Terry Kimberly J, Buckley Leo F, Aldemerdash Ahmed, Fanikos John, Dell'Orfano Heather
Department of Pharmacy, University of Utah, Salt Lake City, UT, United States.
Department of Pharmacotherapy and Outcomes Science, Virginia Commonwealth University, Richmond, VA, United States.
Cardiovasc Hematol Disord Drug Targets. 2017;17(2):132-135. doi: 10.2174/1871529X17666170908110328.
Ultrasound-assisted, catheter-directed thrombolysis (UA-CDT) relieves right ventricular stress without a significant increase in the risk of bleeding compared to systemic thrombolysis. Although concomitant anticoagulation is provided to prevent thrombus expansion, the optimal anticoagulation regimen in patients receiving UA-CDT remains unknown.

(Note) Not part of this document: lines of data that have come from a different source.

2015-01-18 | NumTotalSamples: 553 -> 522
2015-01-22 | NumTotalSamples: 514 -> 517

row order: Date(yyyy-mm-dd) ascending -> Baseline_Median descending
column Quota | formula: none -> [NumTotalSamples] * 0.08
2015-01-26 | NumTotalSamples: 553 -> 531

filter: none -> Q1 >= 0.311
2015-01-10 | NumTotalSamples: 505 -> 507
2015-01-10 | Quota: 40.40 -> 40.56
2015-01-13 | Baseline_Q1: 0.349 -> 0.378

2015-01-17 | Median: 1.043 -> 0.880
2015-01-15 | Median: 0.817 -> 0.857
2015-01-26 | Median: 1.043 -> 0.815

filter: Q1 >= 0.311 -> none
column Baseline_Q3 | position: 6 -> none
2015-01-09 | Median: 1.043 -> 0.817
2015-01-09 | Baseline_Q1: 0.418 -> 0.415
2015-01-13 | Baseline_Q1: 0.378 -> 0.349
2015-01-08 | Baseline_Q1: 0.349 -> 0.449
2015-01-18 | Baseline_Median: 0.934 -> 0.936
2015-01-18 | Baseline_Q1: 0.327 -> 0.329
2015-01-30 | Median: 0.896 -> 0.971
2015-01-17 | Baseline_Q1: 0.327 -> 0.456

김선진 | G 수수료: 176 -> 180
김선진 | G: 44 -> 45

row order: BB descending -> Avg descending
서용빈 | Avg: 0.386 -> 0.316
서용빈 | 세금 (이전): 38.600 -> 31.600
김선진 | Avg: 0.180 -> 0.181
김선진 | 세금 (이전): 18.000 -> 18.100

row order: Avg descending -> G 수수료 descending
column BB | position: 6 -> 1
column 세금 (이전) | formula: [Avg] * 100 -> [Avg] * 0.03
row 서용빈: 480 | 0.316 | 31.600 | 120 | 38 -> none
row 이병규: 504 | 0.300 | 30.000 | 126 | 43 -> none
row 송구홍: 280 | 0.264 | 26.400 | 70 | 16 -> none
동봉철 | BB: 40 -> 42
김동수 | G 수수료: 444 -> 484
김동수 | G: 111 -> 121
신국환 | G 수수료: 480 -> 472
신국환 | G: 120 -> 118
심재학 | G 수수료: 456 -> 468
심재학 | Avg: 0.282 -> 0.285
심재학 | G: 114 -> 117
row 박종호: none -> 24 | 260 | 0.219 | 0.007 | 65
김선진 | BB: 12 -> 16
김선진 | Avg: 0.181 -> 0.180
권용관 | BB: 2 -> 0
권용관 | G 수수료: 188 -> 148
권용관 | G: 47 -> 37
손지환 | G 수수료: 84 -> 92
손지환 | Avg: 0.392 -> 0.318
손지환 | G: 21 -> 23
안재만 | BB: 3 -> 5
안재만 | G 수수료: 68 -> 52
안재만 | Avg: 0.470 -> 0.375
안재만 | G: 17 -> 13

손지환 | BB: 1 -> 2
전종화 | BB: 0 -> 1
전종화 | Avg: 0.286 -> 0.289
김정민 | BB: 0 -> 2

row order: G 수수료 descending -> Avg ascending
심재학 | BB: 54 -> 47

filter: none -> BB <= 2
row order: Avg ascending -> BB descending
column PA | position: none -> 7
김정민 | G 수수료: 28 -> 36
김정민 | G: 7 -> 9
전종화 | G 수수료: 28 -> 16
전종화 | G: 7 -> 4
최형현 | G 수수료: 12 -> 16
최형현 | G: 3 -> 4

We sought to describe anticoagulation practices for patients receiving UA-CDT.
Patients receiving UA-CDT for acute pulmonary embolism (PE) between Jan 1, 2013 to Sept 30, 2014 at a single center were analyzed. We collected patient characteristics, fibrinolytic and anticoagulant usage as well as clinical outcomes.
Fourteen patients were included in the final analysis. The mean alteplase dose was 16.8 ± 5.6 mg and 24.3 ± 3.4 mg in unilateral and bilateral PE, respectively. Mean unfractionated heparin (UFH) rates were 7.4 (±2.17) IU/kg/hr and 12.4 (±3.1) IU/kg/hr during and after fibrinolytic therapy, respectively. The median aPTT was 42.4 sec [IQR 34.5-51.8] and 77.9 sec [IQR 66.5-96.8] during and after fibrinolytic therapy, respectively. There were no recurrent VTE within 30 days of hospital discharge. One patient had a major bleeding event (intracranial hemorrhage).
In patients with acute PE, our institution utilized low levels of anticoagulation during fibrinolytic administration and therapeutic doses after completion of fibrinolytic infusion. Standardized protocols for anticoagulation during UA-CDT are warranted.
与全身溶栓相比,超声辅助导管定向溶栓(UA-CDT)可减轻右心室压力,且出血风险无显著增加。尽管会进行联合抗凝以防止血栓扩展,但接受UA-CDT治疗的患者的最佳抗凝方案仍不明确。
我们试图描述接受UA-CDT治疗的患者的抗凝实践。
分析了2013年1月1日至2014年9月30日在单一中心接受UA-CDT治疗急性肺栓塞(PE)的患者。我们收集了患者特征、纤溶和抗凝药物使用情况以及临床结局。
14例患者纳入最终分析。单侧和双侧PE患者的阿替普酶平均剂量分别为16.8±5.6mg和24.3±3.4mg。纤溶治疗期间和之后,普通肝素(UFH)的平均输注速率分别为7.4(±2.17)IU/kg/小时和12.4(±3.1)IU/kg/小时。纤溶治疗期间和之后,活化部分凝血活酶时间(aPTT)的中位数分别为42.4秒[四分位间距34.5 - 51.8]和77.9秒[四分位间距66.5 - 96.8]。出院后30天内无复发性静脉血栓栓塞事件。1例患者发生严重出血事件(颅内出血)。
在急性PE患者中,我们机构在纤溶给药期间使用低剂量抗凝,纤溶输注完成后使用治疗剂量。UA-CDT期间的标准化抗凝方案是必要的。